* **EXERCISE AIM**
Reproduce each line below without any alteration.

* **DATA FOR PROCESSING**
>>

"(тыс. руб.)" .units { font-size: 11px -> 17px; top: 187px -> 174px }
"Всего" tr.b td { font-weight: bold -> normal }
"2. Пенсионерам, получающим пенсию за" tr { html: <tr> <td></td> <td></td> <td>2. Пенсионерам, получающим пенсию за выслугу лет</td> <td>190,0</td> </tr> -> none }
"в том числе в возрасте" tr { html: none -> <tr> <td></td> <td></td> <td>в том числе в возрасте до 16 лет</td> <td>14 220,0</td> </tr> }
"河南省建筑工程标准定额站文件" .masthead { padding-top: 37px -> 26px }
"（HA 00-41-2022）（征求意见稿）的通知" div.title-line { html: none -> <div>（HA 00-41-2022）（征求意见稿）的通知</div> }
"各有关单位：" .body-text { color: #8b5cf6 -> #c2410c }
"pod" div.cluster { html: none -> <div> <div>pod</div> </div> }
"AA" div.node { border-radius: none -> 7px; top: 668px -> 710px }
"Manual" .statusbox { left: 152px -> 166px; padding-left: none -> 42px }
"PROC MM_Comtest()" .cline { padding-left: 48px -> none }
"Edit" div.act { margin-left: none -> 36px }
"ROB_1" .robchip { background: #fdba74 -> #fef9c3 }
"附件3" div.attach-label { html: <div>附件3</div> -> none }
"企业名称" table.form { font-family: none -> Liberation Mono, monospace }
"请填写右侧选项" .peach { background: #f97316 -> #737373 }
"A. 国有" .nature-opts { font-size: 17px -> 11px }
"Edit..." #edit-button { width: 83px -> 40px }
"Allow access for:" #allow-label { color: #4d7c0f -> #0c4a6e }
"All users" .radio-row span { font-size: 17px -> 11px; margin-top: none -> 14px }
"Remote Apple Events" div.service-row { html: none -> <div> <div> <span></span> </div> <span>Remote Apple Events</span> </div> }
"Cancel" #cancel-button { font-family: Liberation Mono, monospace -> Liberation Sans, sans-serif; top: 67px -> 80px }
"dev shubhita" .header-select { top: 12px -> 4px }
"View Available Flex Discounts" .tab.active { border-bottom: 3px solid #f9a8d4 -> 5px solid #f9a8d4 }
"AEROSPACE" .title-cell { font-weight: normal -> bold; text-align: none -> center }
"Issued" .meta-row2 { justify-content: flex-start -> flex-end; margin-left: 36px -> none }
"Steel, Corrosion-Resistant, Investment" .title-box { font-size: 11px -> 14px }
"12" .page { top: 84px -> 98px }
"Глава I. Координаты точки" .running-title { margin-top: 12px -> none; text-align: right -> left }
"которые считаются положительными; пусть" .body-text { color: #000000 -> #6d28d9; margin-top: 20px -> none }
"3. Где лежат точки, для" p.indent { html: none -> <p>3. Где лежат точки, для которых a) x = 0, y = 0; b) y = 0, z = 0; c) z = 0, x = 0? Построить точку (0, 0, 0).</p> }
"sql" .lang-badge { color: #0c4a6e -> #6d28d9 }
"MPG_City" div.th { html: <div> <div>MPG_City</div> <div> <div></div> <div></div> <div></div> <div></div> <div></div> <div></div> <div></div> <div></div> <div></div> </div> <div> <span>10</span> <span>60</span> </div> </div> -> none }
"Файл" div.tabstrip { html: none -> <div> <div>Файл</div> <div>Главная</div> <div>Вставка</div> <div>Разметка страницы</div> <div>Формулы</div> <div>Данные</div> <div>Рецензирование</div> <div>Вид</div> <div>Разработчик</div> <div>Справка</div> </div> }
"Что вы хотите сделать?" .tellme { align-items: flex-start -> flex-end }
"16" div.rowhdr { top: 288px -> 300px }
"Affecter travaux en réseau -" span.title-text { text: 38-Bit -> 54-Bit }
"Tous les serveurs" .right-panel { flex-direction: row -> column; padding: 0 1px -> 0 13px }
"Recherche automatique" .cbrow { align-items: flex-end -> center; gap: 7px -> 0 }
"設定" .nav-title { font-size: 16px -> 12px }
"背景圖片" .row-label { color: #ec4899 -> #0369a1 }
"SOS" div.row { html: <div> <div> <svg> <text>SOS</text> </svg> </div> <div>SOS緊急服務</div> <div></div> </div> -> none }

<<

* **THE ANSWER**
"(тыс. руб.)" .units { font-size: 11px -> 17px; top: 187px -> 174px }
"Всего" tr.b td { font-weight: bold -> normal }
"2. Пенсионерам, получающим пенсию за" tr { html: <tr> <td></td> <td></td> <td>2. Пенсионерам, получающим пенсию за выслугу лет</td> <td>190,0</td> </tr> -> none }
"в том числе в возрасте" tr { html: none -> <tr> <td></td> <td></td> <td>в том числе в возрасте до 16 лет</td> <td>14 220,0</td> </tr> }
"河南省建筑工程标准定额站文件" .masthead { padding-top: 37px -> 26px }
"（HA 00-41-2022）（征求意见稿）的通知" div.title-line { html: none -> <div>（HA 00-41-2022）（征求意见稿）的通知</div> }
"各有关单位：" .body-text { color: #8b5cf6 -> #c2410c }
"pod" div.cluster { html: none -> <div> <div>pod</div> </div> }
"AA" div.node { border-radius: none -> 7px; top: 668px -> 710px }
"Manual" .statusbox { left: 152px -> 166px; padding-left: none -> 42px }
"PROC MM_Comtest()" .cline { padding-left: 48px -> none }
"Edit" div.act { margin-left: none -> 36px }
"ROB_1" .robchip { background: #fdba74 -> #fef9c3 }
"附件3" div.attach-label { html: <div>附件3</div> -> none }
"企业名称" table.form { font-family: none -> Liberation Mono, monospace }
"请填写右侧选项" .peach { background: #f97316 -> #737373 }
"A. 国有" .nature-opts { font-size: 17px -> 11px }
"Edit..." #edit-button { width: 83px -> 40px }
"Allow access for:" #allow-label { color: #4d7c0f -> #0c4a6e }
"All users" .radio-row span { font-size: 17px -> 11px; margin-top: none -> 14px }
"Remote Apple Events" div.service-row { html: none -> <div> <div> <span></span> </div> <span>Remote Apple Events</span> </div> }
"Cancel" #cancel-button { font-family: Liberation Mono, monospace -> Liberation Sans, sans-serif; top: 67px -> 80px }
"dev shubhita" .header-select { top: 12px -> 4px }
"View Available Flex Discounts" .tab.active { border-bottom: 3px solid #f9a8d4 -> 5px solid #f9a8d4 }
"AEROSPACE" .title-cell { font-weight: normal -> bold; text-align: none -> center }
"Issued" .meta-row2 { justify-content: flex-start -> flex-end; margin-left: 36px -> none }
"Steel, Corrosion-Resistant, Investment" .title-box { font-size: 11px -> 14px }
"12" .page { top: 84px -> 98px }
"Глава I. Координаты точки" .running-title { margin-top: 12px -> none; text-align: right -> left }
"которые считаются положительными; пусть" .body-text { color: #000000 -> #6d28d9; margin-top: 20px -> none }
"3. Где лежат точки, для" p.indent { html: none -> <p>3. Где лежат точки, для которых a) x = 0, y = 0; b) y = 0, z = 0; c) z = 0, x = 0? Построить точку (0, 0, 0).</p> }
"sql" .lang-badge { color: #0c4a6e -> #6d28d9 }
"MPG_City" div.th { html: <div> <div>MPG_City</div> <div> <div></div> <div></div> <div></div> <div></div> <div></div> <div></div> <div></div> <div></div> <div></div> </div> <div> <span>10</span> <span>60</span> </div> </div> -> none }
"Файл" div.tabstrip { html: none -> <div> <div>Файл</div> <div>Главная</div> <div>Вставка</div> <div>Разметка страницы</div> <div>Формулы</div> <div>Данные</div> <div>Рецензирование</div> <div>Вид</div> <div>Разработчик</div> <div>Справка</div> </div> }
"Что вы хотите сделать?" .tellme { align-items: flex-start -> flex-end }
"16" div.rowhdr { top: 288px -> 300px }
"Affecter travaux en réseau -" span.title-text { text: 38-Bit -> 54-Bit }
"Tous les serveurs" .right-panel { flex-direction: row -> column; padding: 0 1px -> 0 13px }
"Recherche automatique" .cbrow { align-items: flex-end -> center; gap: 7px -> 0 }
"設定" .nav-title { font-size: 16px -> 12px }
"背景圖片" .row-label { color: #ec4899 -> #0369a1 }
"SOS" div.row { html: <div> <div> <svg> <text>SOS</text> </svg> </div> <div>SOS緊急服務</div> <div></div> </div> -> none }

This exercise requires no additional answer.